Ma per la giustizia spagnola non è colpa di nessuno, almeno per ora: i 15 poliziotti indagati possono tirare un sospiro di sollievo. L’indagine portata avanti dalla magistrata María de la Luz Lozano si è arenata davanti a una formalità chiamata “Dottrina Botín”. In sostanza, si tratta di questo. Nel 2007 il famoso banchiere Emilio Botín (proprietario del colosso Santander) riuscì a sfuggire dall’accusa di evasione fiscale grazie al fatto che l’accusa era portata avanti solo da una ong (accusa popolare) e né la Pubblica Accusa (la Fiscalía), né le parti civili avevano chiesto la condanna dell’accusato. In sostanza, disse l’Audiencia Nacional (successivamente corroborata dal Tribunale Supremo), non si può neppure rinviare a giudizio un imputato se l’accusa non viene portata avanti da almeno una delle parti che abbia un interesse giudiziario diretto nella causa.

La stessa situazione si è venuta a creare anche per questo caso: la Fiscalía aveva ripetutamente chiesto l’archiviazione, così come evidentemente le accuse dei militari, e i familiari delle vittime non sono stati ammessi al processo. Si tratta della terza archiviazione per questa causa, nonostante la stessa giudice a settembre avesse riscontrato che gli agenti poterono “contribuire, co-causalmente o per imprudenza, alla morte per affogamento” dei migranti e che avrebbero potuto intervenire per aiutarli ma si astennero dal farlo, “senza motivo che giustifichi questa omissione”. La stessa magistrata, che ha motivato l’archiviazione come “atto dovuto” data la vigenza della Dottrina Botín, ci tiene a sottolineare che esistono “indizi di delitto”.
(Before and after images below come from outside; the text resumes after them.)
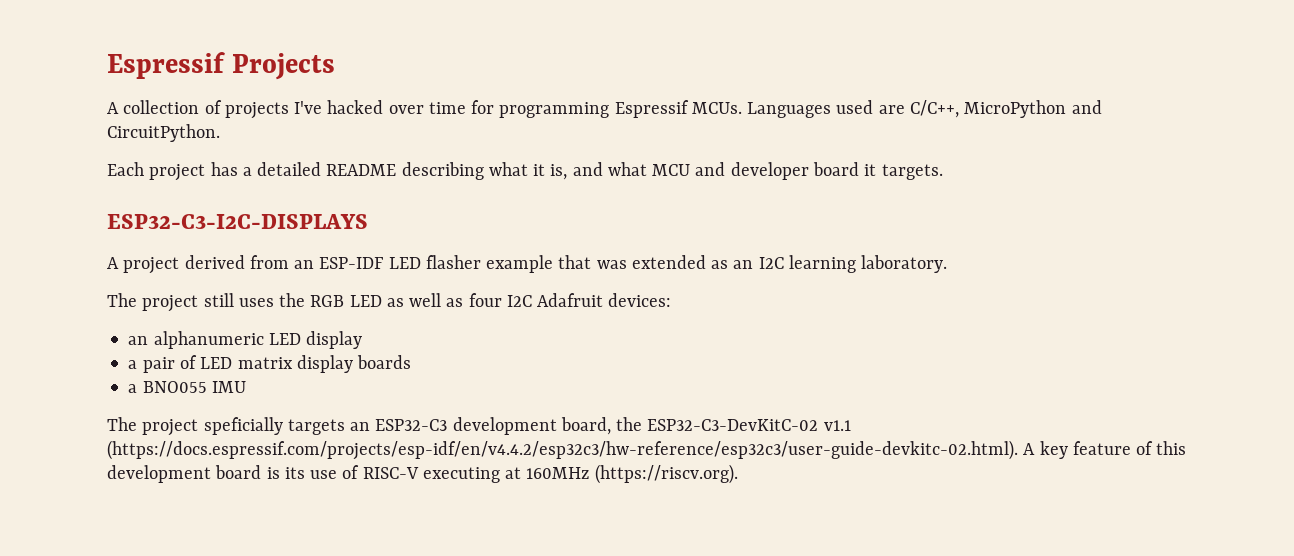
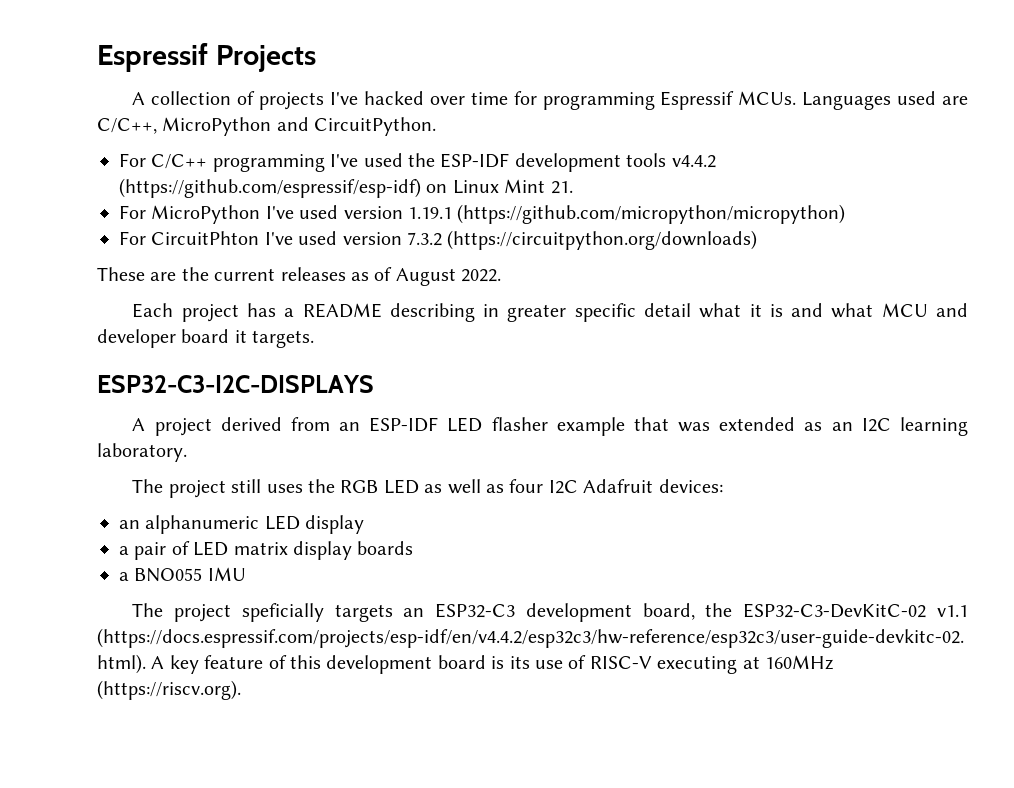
+ For C/C++ programming I've used the ESP-IDF development tools v4.4.2 (https://github.com/espressif/esp-idf) on Linux Mint 21.
+ For MicroPython I've used version 1.19.1 (https://github.com/micropython/micropython)
+ For CircuitPhton I've used version 7.3.2 (https://circuitpython.org/downloads)
+ These are the current releases as of August 2022.
- Each project has a detailed README describing what it is, and what MCU and developer board it targets.
+ Each project has a README describing in greater specific detail what it is and what MCU and developer board it targets.

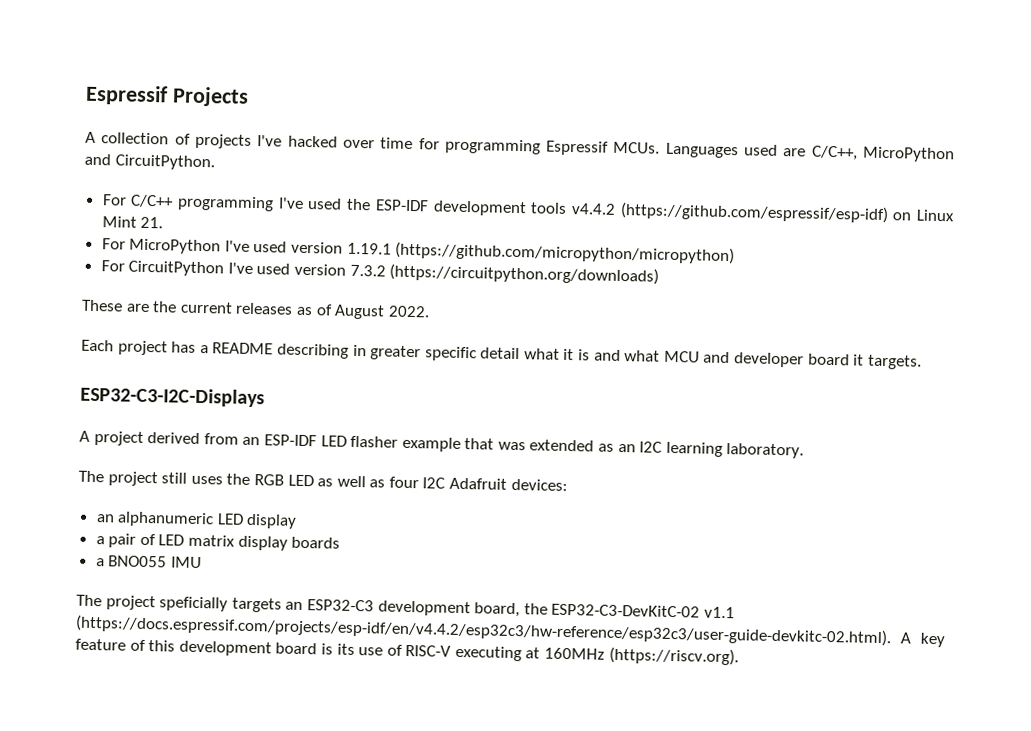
- For CircuitPhton I've used version 7.3.2 (https://circuitpython.org/downloads)
+ For CircuitPython I've used version 7.3.2 (https://circuitpython.org/downloads)
- ESP32-C3-I2C-DISPLAYS
+ ESP32-C3-I2C-Displays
Le tre associazioni che esercitano l’accusa in questo caso, tra cui la Commissione spagnola per l’aiuto al rifugiato (Cear), hanno già espresso l’intenzione di fare ricorso presso l’Audiencia Provincial di Cadice, che aveva già riaperto la causa due volte. Hanno cinque giorni per farlo. I familiari delle vittime hanno già cercato varie volte di essere ammessi come parte civile nel procedimento, ma finora i loro tentativi (l’ultimo il 24 ottobre) sono sempre stati respinti. Anche quest’ultima decisione verrà impugnata all’Audiencia di Cadice. Le famiglie “hanno reso esplicito in numerosi e diversi modi” la propria intenzione di prendere parte al processo, spiegano le ong, “e questo interesse delle parti lese in maniera esplicita consta nella causa e pertanto non è possibile archiviarla”, secondo l’avvocata Patricia Fernández, che rappresenta l’accusa popolare.